Exam 1: Orthopedics

Question 1

Definition of Scoliosis

Answer 1

A spinal deformity in which there is a lateral curvature in the spine greater than 10 degrees.

Question 2

Congenital Scoliosis

Answer 2

Anomolous vertebral development

Question 3

Infantile Scoliosis

Answer 3

onset before 3yrs old

Question 4

Juvenile Scoliosis

Answer 4

detected between ages 3-10

Question 5

Neuromuscular scoliosis

Answer 5

Associated with neurological or muscular diseases

Question 6

Adolescent Idiopathic

Answer 6

Most common form, onset between 10 yrs old and after.
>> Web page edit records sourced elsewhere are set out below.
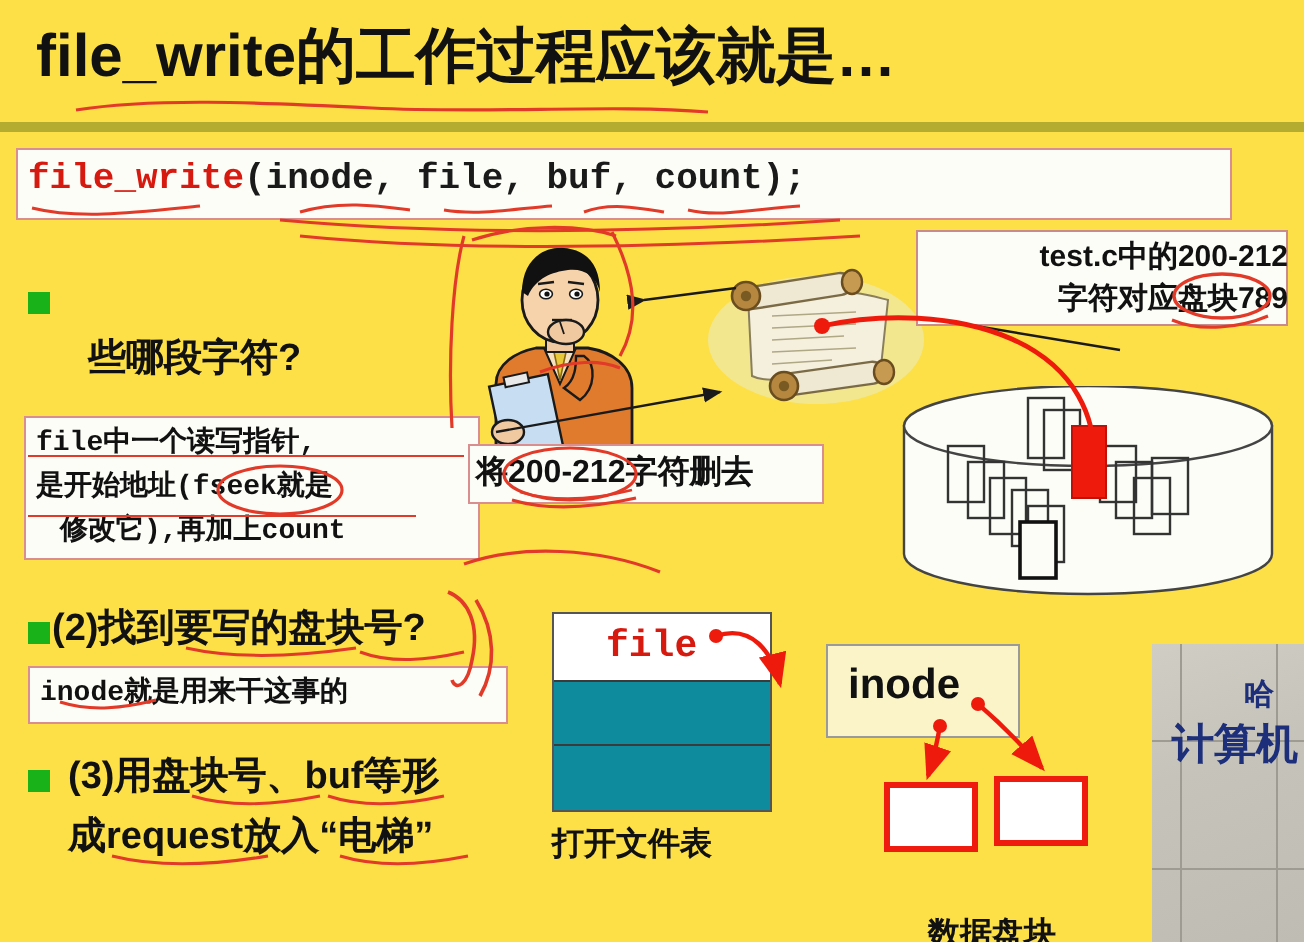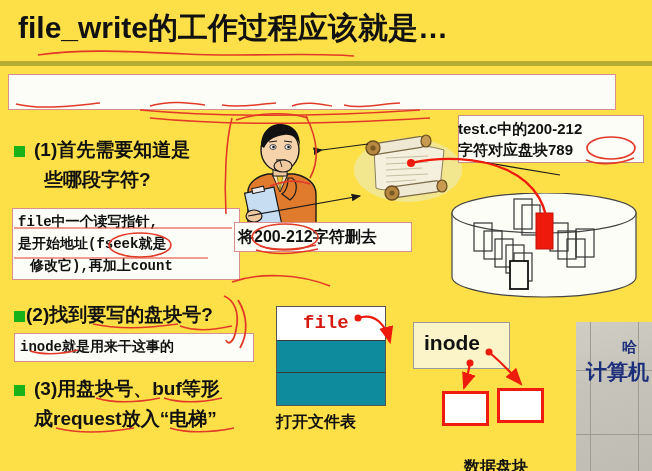--- a/index.html
+++ b/index.html
@@ -227,6 +227,9 @@
   </svg>
 
   <div class="codebox"></div>
+  <div class="code-text">
+    <span class="code-red">file_write</span><span>(inode, file, buf, count);</span>
+  </div>
 
   <div class="bullet-marker" style="left:14px; top:146px;"></div>
   <div class="bullet-text" style="left:34px; top:136px;">(1)首先需要知道是</div>

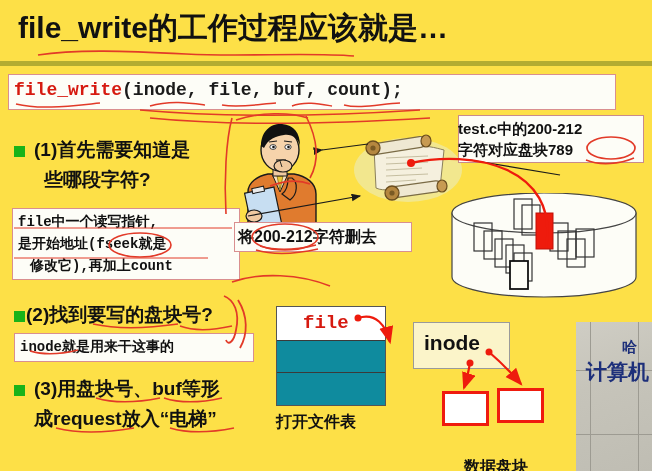--- a/index.html
+++ b/index.html
@@ -116,7 +116,7 @@
     font-size: 15px;
     font-weight: bold;
     color: #111111;
-    text-align: left;
+    text-align: right;
     line-height: 20px;
     white-space: nowrap;
   }

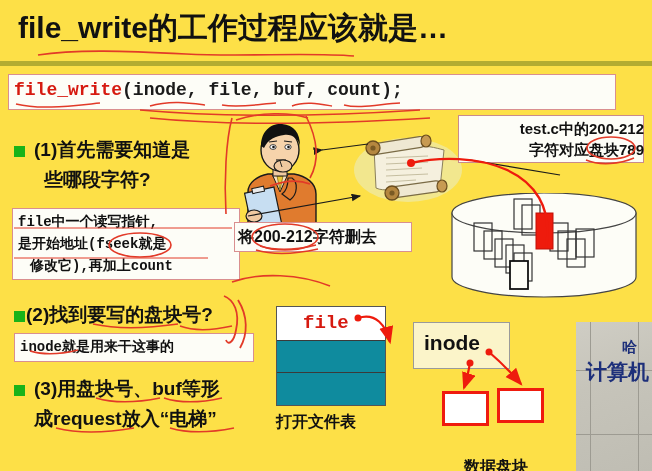--- a/index.html
+++ b/index.html
@@ -232,7 +232,6 @@
   </div>
 
   <div class="bullet-marker" style="left:14px; top:146px;"></div>
-  <div class="bullet-text" style="left:34px; top:136px;">(1)首先需要知道是</div>
   <div class="bullet-text" style="left:44px; top:166px;">些哪段字符?</div>
 
   <div class="notebox" style="left:12px; top:208px; width:228px; height:72px;"></div>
• Present in 2 to 4 percent of children between 10 to 16 yrs. old
• Possible genetic link because it is often seen in multiple family members.
• More common in girls
• Of adolescents diagnosed with AIS, only 10% have curve progression requiring medical attention.

Question 7

Curve Progression (with degrees)

Answer 7

1. Double curves progress more than single curves
   
   • Can have a curve that looks like an “S”
2. Larger curves (30-40°) progress more than smaller curves (20-30°)
3. Females progress more than males
4. Increase risk of curve progression during Peak Height Velocity during adolescent growth spurt (girls Tanner 2-3, boys Tanner 3-5)

Question 8

AIS Symptoms (9)

Answer 8

1. One shoulder higher than other
2. One shoulder blade sticks out more than other
3. One side of rib cage appears larger than the other
4. One hip higher and more prominent
   
   • Parents usually notice this the most, may have difficulty hemming clothing
5. Waist appears uneven (but it actually isn’t)
6. Body tilts to one side
7. One leg appears shorter than other
8. Head not centered over body
9. PAIN IS NOT A TYPICAL SYMPTOM
   
   • There may be pain in other places but not in the spine
   • Pain in spine could indicate tumor, end for further eval

Question 9

Screening for Orthopedics (American Academy of orthopedics)

Answer 9

Girls- @ 11 and 13 yrs.

Boys-Once at 13Yrs.

Question 10

Screening for orthopedics: american academy of pediatrics

Answer 10

Routine health visits at ages 10, 12, 14 and 16 for both girls and boys

*This mostly occurs at nurses offices in schools but that isn’t sufficient because a lot of time scoliosis gets missed; need to do further screening

Question 11

History Taking of AIS (5)

Answer 11

1. Primarily diagnosis of exclusion (ensure nothing else is causing it)
2. Family history of scoliosis or other musculoskeletal disorders (inquire about family hx)
3. Menstrual onset
   
   • *VERY IMP. because you want to know how much more they are going to grow because that will impact their treatment (have they already experienced peak height velocity?)
4. Development of secondary sexual characteristics and recent growth patterns
5. Presence of pain and neurologic changes including bowel and bladder dysfunction because this is atypical for AIS

Question 12

Adams Bend Forward Test

Answer 12

1st: Bend forward at waist until spine becomes parallel to the floor while holding palms together with arms extended.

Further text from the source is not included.